§ DESCRIPTION OF THE TASK
Write out all the entries word for word and omit any pictures.

START RECORDS TO PROCESS

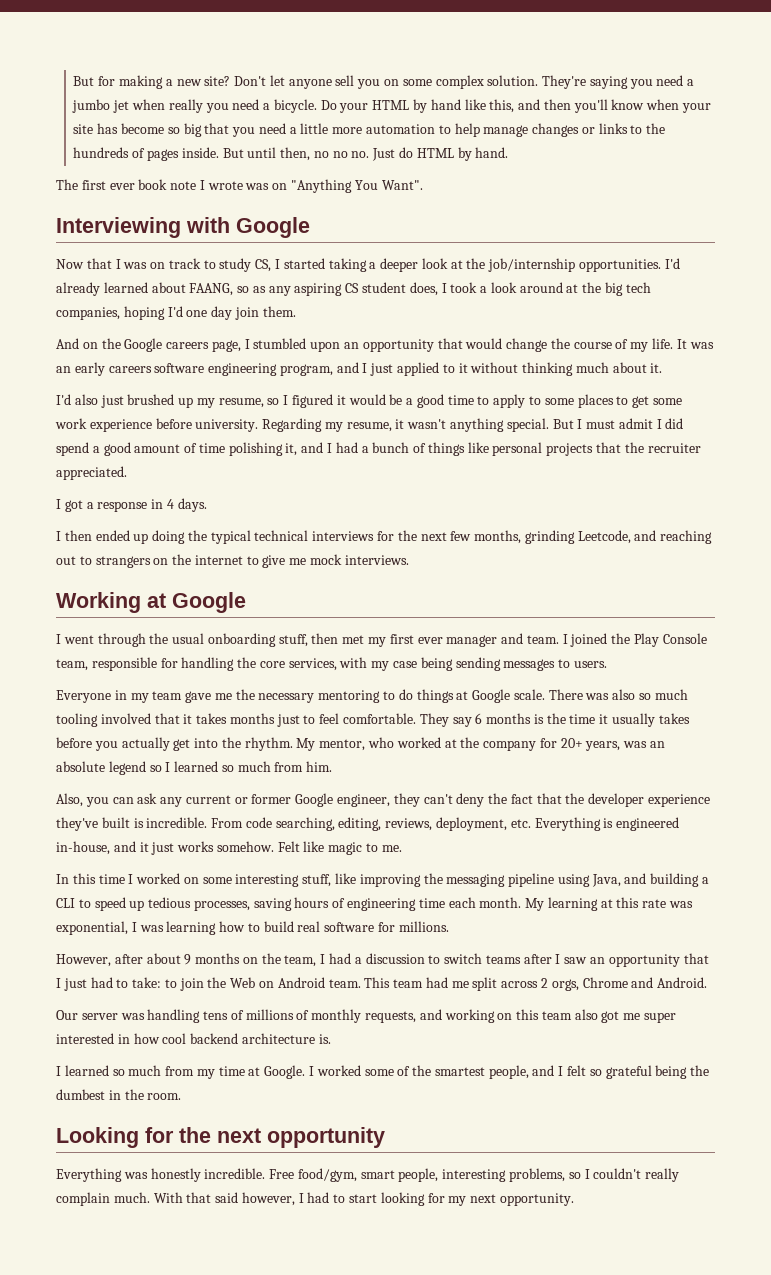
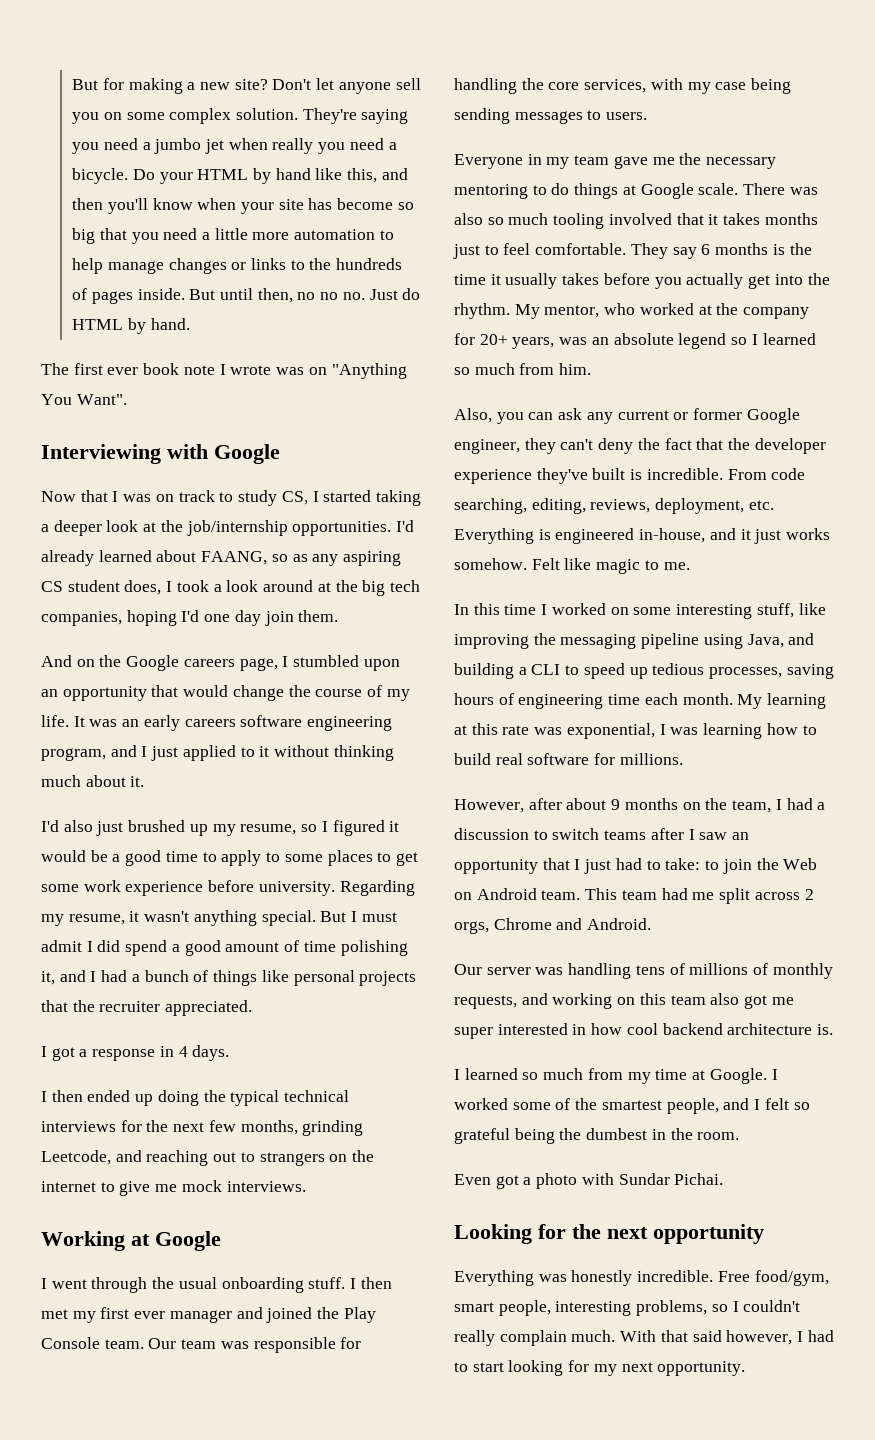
- I went through the usual onboarding stuff, then met my first ever manager and team. I joined the Play Console team, responsible for handling the core services, with my case being sending messages to users.
+ I went through the usual onboarding stuff. I then met my first ever manager and joined the Play Console team. Our team was responsible for handling the core services, with my case being sending messages to users.
+ Even got a photo with Sundar Pichai.

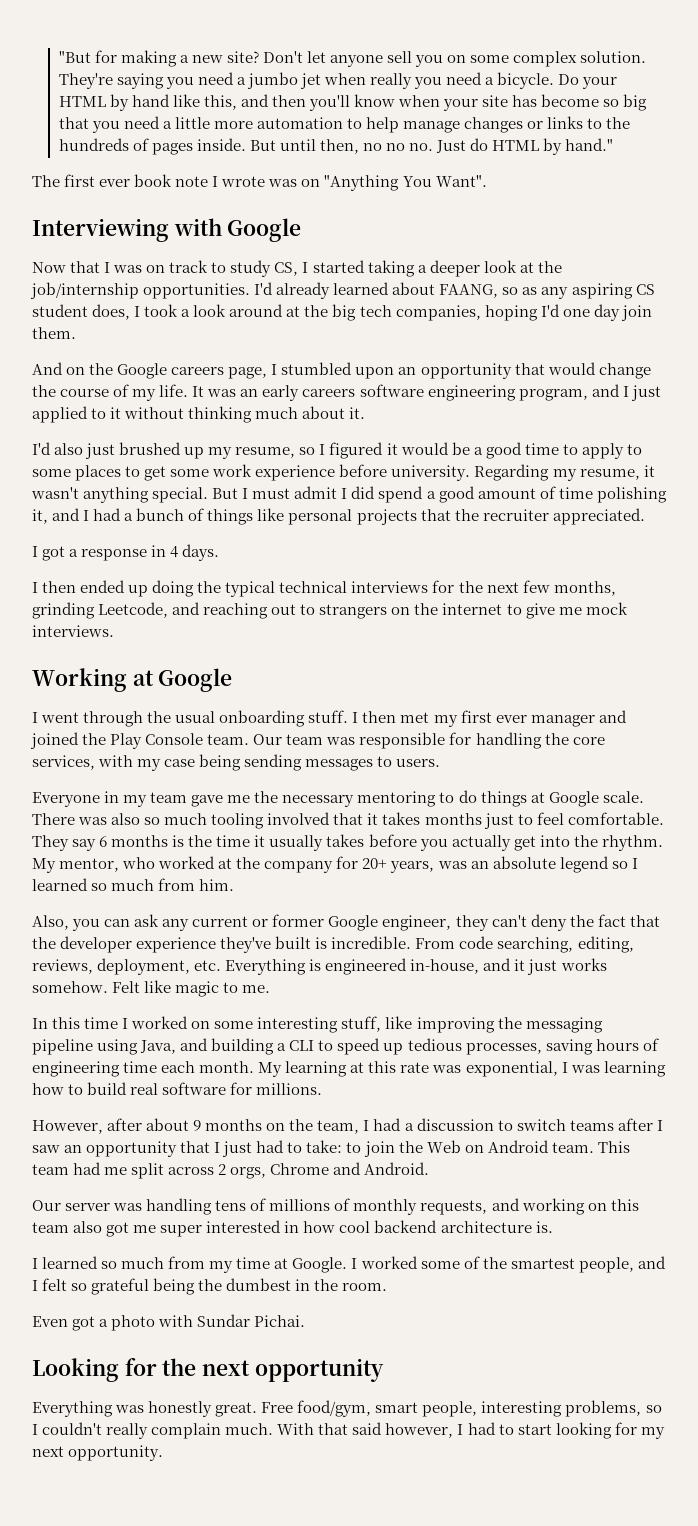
- But for making a new site?
+ "But for making a new site?
- But until then, no no no. Just do HTML by hand.
+ But until then, no no no. Just do HTML by hand."
- Everything was honestly incredible.
+ Everything was honestly great.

END RECORDS TO PROCESS

§ EXERCISE OUTPUT
- I went through the usual onboarding stuff, then met my first ever manager and team. I joined the Play Console team, responsible for handling the core services, with my case being sending messages to users.
+ I went through the usual onboarding stuff. I then met my first ever manager and joined the Play Console team. Our team was responsible for handling the core services, with my case being sending messages to users.
+ Even got a photo with Sundar Pichai.

- But for making a new site?
+ "But for making a new site?
- But until then, no no no. Just do HTML by hand.
+ But until then, no no no. Just do HTML by hand."
- Everything was honestly incredible.
+ Everything was honestly great.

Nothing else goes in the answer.